= Norman Moody =

British-Canadian electrical engineer (1915–2004)

Norman Moody (December 22, 1915 – October 23, 2004) was a British-Canadian electrical engineer.

Moody was born in Herne Bay in England. He was raised during the Great Depression and was unable to attend higher education. His first job in the electronics field was as a radio repair service in a major London department store. Around 1935, he joined Halcyon Radio, initially working on radio receiver design, but later moving to the company's experimental television department, becoming the senior engineer. He met his future wife, Joan, while working at Halcyon. He moved for one year to the television department of Burndept Radio.

In May 1940, he was asked to join a team developing aircraft interception (AI) radar systems at St Athen. Here he joined a team including two other engineers who would also later move to Canada, Bennett Lewis of Cambridge, and J. Rennie Whitehead from Manchester. Due to ongoing political issues and delays in the AI radar program, shortly after arriving the group was reorganized and they were sent to Worth Matravers where they worked under Freddie C. Williams.

During his time at Worth Matravers, Moody led development of the Phantastron and Sanatron circuits, which produced highly accurate time "ticks" that were used to measure distances on radar displays. This was a key advance that allowed the construction of the range gate that selected targets only within a selected range from the station. The selected target could then be automatically followed, greatly reducing operator workload. The basic concept would later be known as radar lock-on, but was referred to in the UK as lock-follow. In 1948, Williams and Moody co-wrote and article on these and other developments, leading to Moody winning the Institution of Electrical Engineers' Kelvin Award that year.

After a brief period working at Standard Telecommunication Laboratories, in 1947 he emmegrated to Canada to join the National Research Council's Chalk River Laboratories, where Bennett Lewis had moved during the war. He led a program developing electronic systems for atomic instrumentation. In 1951 he was ordered to return to the UK in secret to develop systems to measure gamma ray releases of atomic bombs, and was present at the UK's first nuclear test, Operation Hurricane, in 1952. He returned to Chalk River later in the year.
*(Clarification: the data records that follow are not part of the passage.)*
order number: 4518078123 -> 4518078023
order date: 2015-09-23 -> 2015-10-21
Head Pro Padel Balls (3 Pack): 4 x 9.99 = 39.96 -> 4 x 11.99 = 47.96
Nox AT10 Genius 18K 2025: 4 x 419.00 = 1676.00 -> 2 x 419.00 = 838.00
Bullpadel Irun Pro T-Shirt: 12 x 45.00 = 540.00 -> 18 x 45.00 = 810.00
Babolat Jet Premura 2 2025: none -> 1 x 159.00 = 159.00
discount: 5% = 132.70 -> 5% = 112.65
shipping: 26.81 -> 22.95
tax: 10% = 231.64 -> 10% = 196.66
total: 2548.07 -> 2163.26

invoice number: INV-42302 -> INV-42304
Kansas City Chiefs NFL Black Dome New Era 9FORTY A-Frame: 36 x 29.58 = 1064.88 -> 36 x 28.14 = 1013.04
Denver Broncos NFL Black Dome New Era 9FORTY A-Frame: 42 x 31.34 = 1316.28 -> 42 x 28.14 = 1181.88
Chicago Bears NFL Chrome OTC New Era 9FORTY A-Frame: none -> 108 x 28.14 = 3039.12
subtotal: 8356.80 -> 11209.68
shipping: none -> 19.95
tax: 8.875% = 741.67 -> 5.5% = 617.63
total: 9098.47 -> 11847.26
Among the Canadian members of the Hurricane team was Omond Solandt. On returning to Canada, Solandt invited Moody to head a new circuitry design department within the Defence Research Telecommunication Establishment in Ottawa. The department would develop a number of advanced systems over the next decades, including Doppler radar systems and the ionospheric measurement system used on the Alouette 1, the first Canadian satellite. He also began the program, mainly under David Florida, that designed and built the DRTE Computer.
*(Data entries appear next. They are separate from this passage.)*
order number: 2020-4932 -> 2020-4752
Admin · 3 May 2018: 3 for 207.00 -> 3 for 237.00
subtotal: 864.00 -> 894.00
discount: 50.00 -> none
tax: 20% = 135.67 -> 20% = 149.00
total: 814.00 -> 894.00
In 1958, Arthur Porter became the dean of Engineering Department at the University of Saskatchewan. At a party that October, Porter had a conversation with William Feindel, which led to Porter becoming interested in the topic of measuring blood flow in the carotid artery. Porter had worked with Moody at Worth Matravers in 1943, and was aware of his work since in instrumentation, and invited him to Saskatchewan to develop such a device. The position of head of electrical engineering was vacant, so Porter invited Moody to take the position. However, Moody had no university education or degrees, which led to problems with the university president, John Spinks. Eventually the impasse was solved by granting Moody an honorary Bachelor of Engineering degree, and Moody joined the university in 1959.

In 1961, Porter was offered the position to start a new industrial engineering department at the University of Toronto. He found a similar interest in collaboration between engineering and medicine, especially as Ian Dalton of the engineering department had been working at the Hospital for Sick Children on heart-lung machines. This led to the formation of the Institute of Biomedical Electronics in July 1962, with Moody joining as the Director.

Porter stepped down from the Director position in 1975, and retired early in 1977, selling his Toronto home and cottage in Picton, Ontario, moving west to Victoria, BC. He worked part-time at the University of Victoria as an adjunct professor of physics. During his spare time he took up horology and constructed several complex clocks, including an improved model of the Congreve clock.

Norman Moody was made a Fellow of the Institution of Electrical Engineers in 1962, and elected as a Fellow of the Royal Society of Canada in 1972.